What followed was a different kind of hell. Viewer participation dropped when Haelian started dedicating more time to other games. Fewer people would tune in if he wasn't fighting the Furies or squaring off against the Bull of Minos. That risked his livelihood. "How interactive people are with me and how interactive I am with them, all those things directly hit my wallet," says Haelian.

"Every content creator has gone through this, especially the ones that play games," says Haelian. "They start with this one thing that's popular, and then they try to do something else, and it's a struggle."
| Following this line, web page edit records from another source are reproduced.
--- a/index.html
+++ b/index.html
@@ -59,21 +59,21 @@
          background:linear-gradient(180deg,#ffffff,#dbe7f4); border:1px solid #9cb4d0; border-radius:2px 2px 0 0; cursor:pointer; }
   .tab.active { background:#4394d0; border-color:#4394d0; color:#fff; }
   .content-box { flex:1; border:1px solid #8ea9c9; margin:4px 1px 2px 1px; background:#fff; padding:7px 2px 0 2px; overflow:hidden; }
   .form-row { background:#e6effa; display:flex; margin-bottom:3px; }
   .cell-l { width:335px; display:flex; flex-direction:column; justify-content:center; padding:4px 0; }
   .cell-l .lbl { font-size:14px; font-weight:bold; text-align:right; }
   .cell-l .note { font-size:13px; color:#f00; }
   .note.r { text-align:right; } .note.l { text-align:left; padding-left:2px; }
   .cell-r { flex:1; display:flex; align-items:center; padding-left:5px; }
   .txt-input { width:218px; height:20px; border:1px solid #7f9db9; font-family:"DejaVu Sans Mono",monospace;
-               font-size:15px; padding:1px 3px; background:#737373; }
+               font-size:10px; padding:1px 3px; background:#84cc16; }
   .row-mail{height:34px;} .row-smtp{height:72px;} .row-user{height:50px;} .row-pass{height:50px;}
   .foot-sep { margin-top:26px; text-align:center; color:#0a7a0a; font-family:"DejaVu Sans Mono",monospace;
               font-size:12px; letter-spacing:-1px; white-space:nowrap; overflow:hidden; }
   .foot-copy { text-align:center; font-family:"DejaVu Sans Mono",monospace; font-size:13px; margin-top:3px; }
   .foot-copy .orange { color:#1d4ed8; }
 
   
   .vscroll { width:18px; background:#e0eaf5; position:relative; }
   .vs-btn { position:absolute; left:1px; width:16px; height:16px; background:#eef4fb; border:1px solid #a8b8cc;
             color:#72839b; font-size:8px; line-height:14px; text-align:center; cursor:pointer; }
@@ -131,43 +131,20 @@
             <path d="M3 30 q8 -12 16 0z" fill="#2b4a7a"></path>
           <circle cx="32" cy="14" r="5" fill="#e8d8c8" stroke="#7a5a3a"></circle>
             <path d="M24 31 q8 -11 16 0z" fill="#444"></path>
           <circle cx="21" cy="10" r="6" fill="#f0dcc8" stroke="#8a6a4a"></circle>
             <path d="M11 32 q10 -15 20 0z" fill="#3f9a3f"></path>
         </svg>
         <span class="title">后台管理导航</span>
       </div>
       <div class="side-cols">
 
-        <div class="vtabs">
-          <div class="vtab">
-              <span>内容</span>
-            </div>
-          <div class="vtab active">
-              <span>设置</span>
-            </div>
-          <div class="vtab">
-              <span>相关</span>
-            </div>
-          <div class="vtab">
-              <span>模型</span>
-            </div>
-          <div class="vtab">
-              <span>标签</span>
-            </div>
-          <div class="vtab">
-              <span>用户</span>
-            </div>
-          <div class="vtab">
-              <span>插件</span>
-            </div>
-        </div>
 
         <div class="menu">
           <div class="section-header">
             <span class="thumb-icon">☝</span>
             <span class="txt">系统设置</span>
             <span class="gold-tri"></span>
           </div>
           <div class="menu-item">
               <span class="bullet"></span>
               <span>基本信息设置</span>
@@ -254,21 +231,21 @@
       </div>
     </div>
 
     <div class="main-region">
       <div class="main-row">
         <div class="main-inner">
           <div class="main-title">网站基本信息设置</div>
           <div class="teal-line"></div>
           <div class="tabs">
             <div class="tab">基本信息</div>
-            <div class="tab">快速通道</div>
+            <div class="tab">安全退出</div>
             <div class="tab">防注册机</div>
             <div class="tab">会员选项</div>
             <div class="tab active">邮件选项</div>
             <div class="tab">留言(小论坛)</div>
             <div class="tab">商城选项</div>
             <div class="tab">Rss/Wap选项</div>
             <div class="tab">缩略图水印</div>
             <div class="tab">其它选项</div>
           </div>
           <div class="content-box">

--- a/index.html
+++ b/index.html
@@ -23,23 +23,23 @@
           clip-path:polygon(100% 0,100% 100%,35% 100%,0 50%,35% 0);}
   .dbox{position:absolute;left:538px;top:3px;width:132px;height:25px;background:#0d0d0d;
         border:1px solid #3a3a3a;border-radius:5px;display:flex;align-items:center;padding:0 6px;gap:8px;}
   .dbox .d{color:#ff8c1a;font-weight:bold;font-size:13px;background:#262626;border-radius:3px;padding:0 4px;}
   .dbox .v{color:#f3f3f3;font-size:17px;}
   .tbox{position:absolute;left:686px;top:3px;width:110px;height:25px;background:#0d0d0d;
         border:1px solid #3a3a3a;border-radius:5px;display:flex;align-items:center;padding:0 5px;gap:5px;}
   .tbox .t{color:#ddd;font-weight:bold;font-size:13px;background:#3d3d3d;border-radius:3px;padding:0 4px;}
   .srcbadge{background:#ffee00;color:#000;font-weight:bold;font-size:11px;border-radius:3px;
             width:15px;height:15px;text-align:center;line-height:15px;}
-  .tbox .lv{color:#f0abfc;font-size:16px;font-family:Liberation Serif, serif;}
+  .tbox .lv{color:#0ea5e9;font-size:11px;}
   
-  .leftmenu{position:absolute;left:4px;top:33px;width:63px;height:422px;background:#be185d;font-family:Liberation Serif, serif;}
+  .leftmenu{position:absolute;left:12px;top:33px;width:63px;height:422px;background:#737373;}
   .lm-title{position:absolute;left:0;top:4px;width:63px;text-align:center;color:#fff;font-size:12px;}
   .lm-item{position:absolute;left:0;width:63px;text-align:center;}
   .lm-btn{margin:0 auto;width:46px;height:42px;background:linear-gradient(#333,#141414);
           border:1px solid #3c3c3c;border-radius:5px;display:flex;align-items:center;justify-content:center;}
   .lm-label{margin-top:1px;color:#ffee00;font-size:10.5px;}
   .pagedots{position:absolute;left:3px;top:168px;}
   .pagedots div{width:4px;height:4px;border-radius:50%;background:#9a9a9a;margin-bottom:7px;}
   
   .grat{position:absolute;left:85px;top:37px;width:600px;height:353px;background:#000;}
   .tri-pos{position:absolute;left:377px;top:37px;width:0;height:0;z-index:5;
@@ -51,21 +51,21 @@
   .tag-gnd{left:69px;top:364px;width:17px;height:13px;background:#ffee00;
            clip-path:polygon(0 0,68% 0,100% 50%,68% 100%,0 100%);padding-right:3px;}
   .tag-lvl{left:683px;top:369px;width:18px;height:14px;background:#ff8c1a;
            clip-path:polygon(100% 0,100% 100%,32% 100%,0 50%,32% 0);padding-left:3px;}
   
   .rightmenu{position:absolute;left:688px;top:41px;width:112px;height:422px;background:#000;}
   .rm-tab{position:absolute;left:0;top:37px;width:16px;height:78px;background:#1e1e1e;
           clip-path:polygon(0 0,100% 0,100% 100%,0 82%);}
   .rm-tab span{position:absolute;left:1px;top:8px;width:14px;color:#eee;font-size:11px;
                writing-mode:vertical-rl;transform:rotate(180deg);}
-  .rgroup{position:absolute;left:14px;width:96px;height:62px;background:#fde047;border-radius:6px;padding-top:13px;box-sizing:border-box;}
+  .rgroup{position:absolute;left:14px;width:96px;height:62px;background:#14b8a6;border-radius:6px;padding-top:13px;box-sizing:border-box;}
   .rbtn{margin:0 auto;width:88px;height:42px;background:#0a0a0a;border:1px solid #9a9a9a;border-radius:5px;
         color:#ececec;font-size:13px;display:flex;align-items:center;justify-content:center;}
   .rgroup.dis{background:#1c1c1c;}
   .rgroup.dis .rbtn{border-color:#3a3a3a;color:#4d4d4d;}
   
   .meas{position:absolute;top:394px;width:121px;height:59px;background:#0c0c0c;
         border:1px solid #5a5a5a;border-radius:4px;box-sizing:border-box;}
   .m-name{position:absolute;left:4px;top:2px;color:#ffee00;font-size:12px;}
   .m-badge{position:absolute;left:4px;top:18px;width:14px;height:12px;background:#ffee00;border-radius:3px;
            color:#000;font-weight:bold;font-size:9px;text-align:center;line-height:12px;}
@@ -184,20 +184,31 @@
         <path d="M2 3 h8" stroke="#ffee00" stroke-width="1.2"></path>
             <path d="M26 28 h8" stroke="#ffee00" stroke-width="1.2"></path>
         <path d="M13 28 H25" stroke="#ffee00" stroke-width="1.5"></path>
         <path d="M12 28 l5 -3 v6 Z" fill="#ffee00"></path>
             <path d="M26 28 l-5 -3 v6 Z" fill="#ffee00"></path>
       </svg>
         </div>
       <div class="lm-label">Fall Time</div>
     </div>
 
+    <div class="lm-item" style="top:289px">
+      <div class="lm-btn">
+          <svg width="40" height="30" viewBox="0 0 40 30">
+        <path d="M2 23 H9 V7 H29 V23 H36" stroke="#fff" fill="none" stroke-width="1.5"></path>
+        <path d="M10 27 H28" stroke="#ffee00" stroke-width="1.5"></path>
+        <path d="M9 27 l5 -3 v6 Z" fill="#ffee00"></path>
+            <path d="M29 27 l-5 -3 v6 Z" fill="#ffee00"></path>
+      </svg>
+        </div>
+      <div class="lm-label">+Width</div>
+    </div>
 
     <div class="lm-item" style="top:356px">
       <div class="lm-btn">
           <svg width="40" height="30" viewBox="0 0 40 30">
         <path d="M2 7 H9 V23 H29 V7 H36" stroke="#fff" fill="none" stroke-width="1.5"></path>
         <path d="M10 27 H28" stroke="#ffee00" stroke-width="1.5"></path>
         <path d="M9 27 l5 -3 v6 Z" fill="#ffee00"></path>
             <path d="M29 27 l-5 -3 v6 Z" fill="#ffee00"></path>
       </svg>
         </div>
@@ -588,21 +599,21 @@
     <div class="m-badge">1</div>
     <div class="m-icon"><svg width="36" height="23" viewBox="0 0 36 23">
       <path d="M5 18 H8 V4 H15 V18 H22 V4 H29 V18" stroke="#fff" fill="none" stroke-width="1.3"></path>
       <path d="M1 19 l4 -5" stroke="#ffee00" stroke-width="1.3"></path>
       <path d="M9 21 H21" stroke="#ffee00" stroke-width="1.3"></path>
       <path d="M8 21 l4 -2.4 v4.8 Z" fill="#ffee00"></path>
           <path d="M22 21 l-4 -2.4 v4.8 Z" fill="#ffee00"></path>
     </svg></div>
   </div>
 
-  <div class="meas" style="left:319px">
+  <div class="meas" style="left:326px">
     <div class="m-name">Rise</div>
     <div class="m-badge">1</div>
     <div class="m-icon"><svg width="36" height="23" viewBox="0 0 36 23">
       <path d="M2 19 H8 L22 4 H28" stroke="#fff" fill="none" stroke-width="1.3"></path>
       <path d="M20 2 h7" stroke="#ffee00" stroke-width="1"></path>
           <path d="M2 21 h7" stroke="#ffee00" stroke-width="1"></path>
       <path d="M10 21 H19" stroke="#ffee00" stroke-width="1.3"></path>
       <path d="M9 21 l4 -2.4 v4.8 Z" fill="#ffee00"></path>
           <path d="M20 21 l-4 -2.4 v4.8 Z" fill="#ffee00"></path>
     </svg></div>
Stiff competition and inconsistent support

Twitch's competitive culture also fans the flames. It's not just that a streamer can tire of a game or rude viewers; they can also fall victim to a pervasive "always on" mentality.

Taylor Chou, Director of Talent Management at Evil Geniuses, an esports and gaming entertainment company, says that Twitch can be a pretty toxic work environment.

"When you're a streamer, you truly know that every single second that you are not online, grinding, posting, streaming — somebody [else] is," Chou says. "That's a lot of pressure for people to learn how to manage."

Chou also says that communicating with your audience and having a support system is key to mitigating streamer burnout.

"Most of the best ways to deal with burnout start with a support system," says Chou. "When you're a streamer, make sure that your community has a sense that this is a person they're watching."

That support has helped Stephen Flavall get his mojo back. He still plays his favorite game — Slay the Spire — for his audience every week, and has a small team to help manage sponsorship contracts and interviews.

But that kind of structure can take years to build, and while fans have rallied around streamers, they can just as often stress or even harass them. That leaves many burnt out and on their way to signing off for good.